Inmunoterapia contra malignidades hematológicas: Casos comuns de tratamento com imunoterapia para malignidades hematológicas
Publicado por Agenda.App.BR (ClínicaWork Serviços Digitais Ltda.) · Publicado em 28 de março de 2025
Casos comuns de tratamento com imunoterapia para malignidades hematológicas
A imunoterapia tem se mostrado uma abordagem promissora no tratamento de diversas malignidades hematológicas, sendo especialmente indicada em casos específicos onde outras terapias apresentam limitações.
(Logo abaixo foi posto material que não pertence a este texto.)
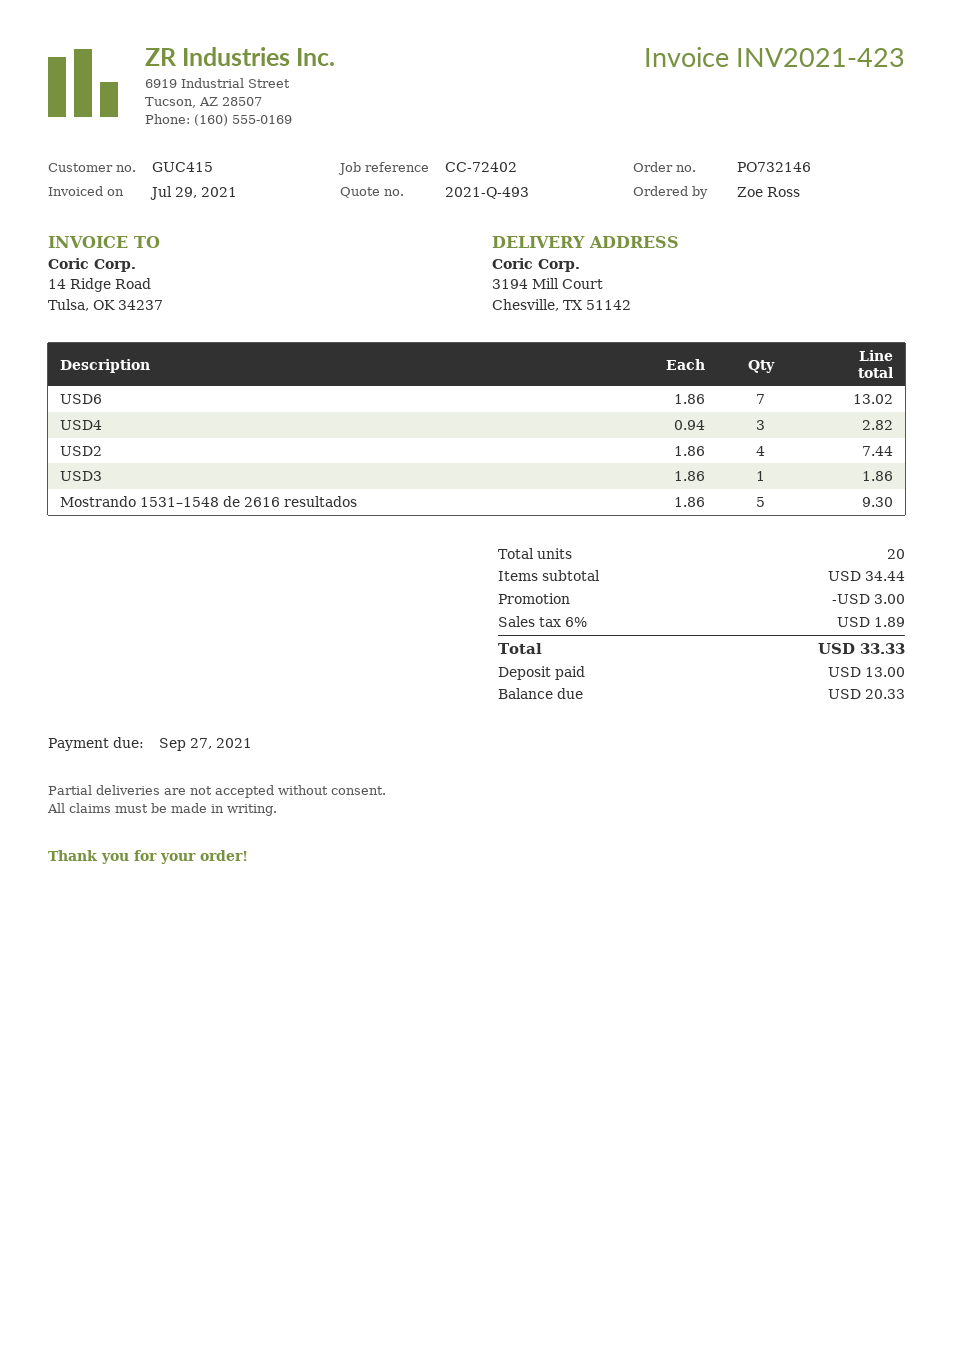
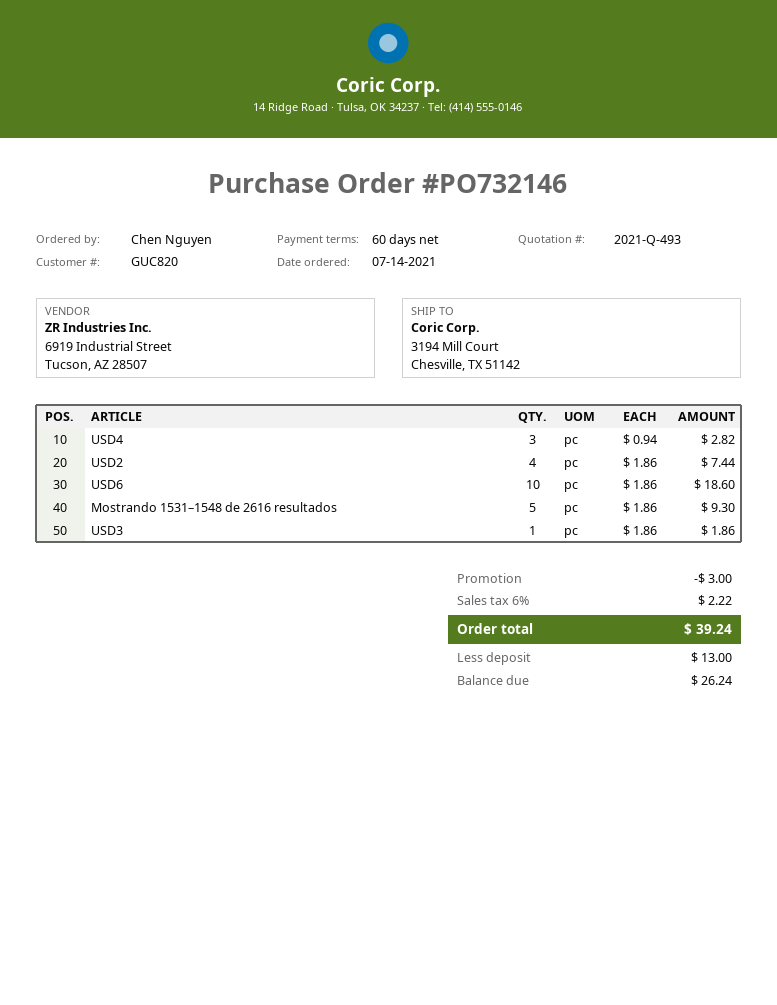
customer number: GUC415 -> GUC820
ordered by: Zoe Ross -> Chen Nguyen
USD6: 7 x 1.86 = 13.02 -> 10 x 1.86 = 18.60
tax: 6% = 1.89 -> 6% = 2.22
total: 33.33 -> 39.24
balance: 20.33 -> 26.24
Conheça os cenários mais frequentes:
1. Leucemia Linfoblástica Aguda (LLA) recidivante ou refratária
Pacientes com LLA que não respondem à quimioterapia padrão ou apresentam recidiva podem se beneficiar de terapias como CAR-T cells, que reprogramam células do sistema imunológico para atacar células cancerígenas.
2. Linfoma Difuso de Grandes Células B (LDGCB)
O LDGCB agressivo, especialmente em casos refratários, tem apresentado respostas significativas com o uso de anticorpos monoclonais e terapias celulares avançadas, como o axicabtagene ciloleucel.
3. Mieloma Múltiplo em recaída
Para pacientes com mieloma múltiplo que já passaram por múltiplas linhas de tratamento, a imunoterapia com anticorpos biespecíficos ou CAR-T cells direcionados a antígenos como o BCMA tem demonstrado eficácia.
4. Leucemia Mieloide Aguda (LMA) de alto risco
Em LMA com mutações específicas ou resistência a terapias convencionais, a imunoterapia com inibidores de checkpoint ou células NK modificadas pode ser uma alternativa.
5. Linfomas de Hodgkin clássico refratários
Pacientes com linfoma de Hodgkin que não respondem a esquemas como ABVD ou BEACOPP podem ter melhores resultados com nivolumabe ou pembrolizumabe, inibidores de PD-1.
A escolha da imunoterapia depende de fatores como subtipo da doença, perfil molecular e histórico de tratamento, reforçando a importância de uma avaliação individualizada por hematologistas e oncologistas especializados.